■ Task statement: The complete listing should be restated word for word.

■ Dataset extract:
== Segment start ==

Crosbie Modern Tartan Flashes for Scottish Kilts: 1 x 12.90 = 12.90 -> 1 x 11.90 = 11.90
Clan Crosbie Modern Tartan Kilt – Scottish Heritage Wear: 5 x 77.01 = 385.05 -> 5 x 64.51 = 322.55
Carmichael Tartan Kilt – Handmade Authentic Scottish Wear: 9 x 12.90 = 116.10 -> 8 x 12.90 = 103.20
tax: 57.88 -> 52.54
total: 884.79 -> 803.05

== Segment end ==

■ Result:
Crosbie Modern Tartan Flashes for Scottish Kilts: 1 x 12.90 = 12.90 -> 1 x 11.90 = 11.90
Clan Crosbie Modern Tartan Kilt – Scottish Heritage Wear: 5 x 77.01 = 385.05 -> 5 x 64.51 = 322.55
Carmichael Tartan Kilt – Handmade Authentic Scottish Wear: 9 x 12.90 = 116.10 -> 8 x 12.90 = 103.20
tax: 57.88 -> 52.54
total: 884.79 -> 803.05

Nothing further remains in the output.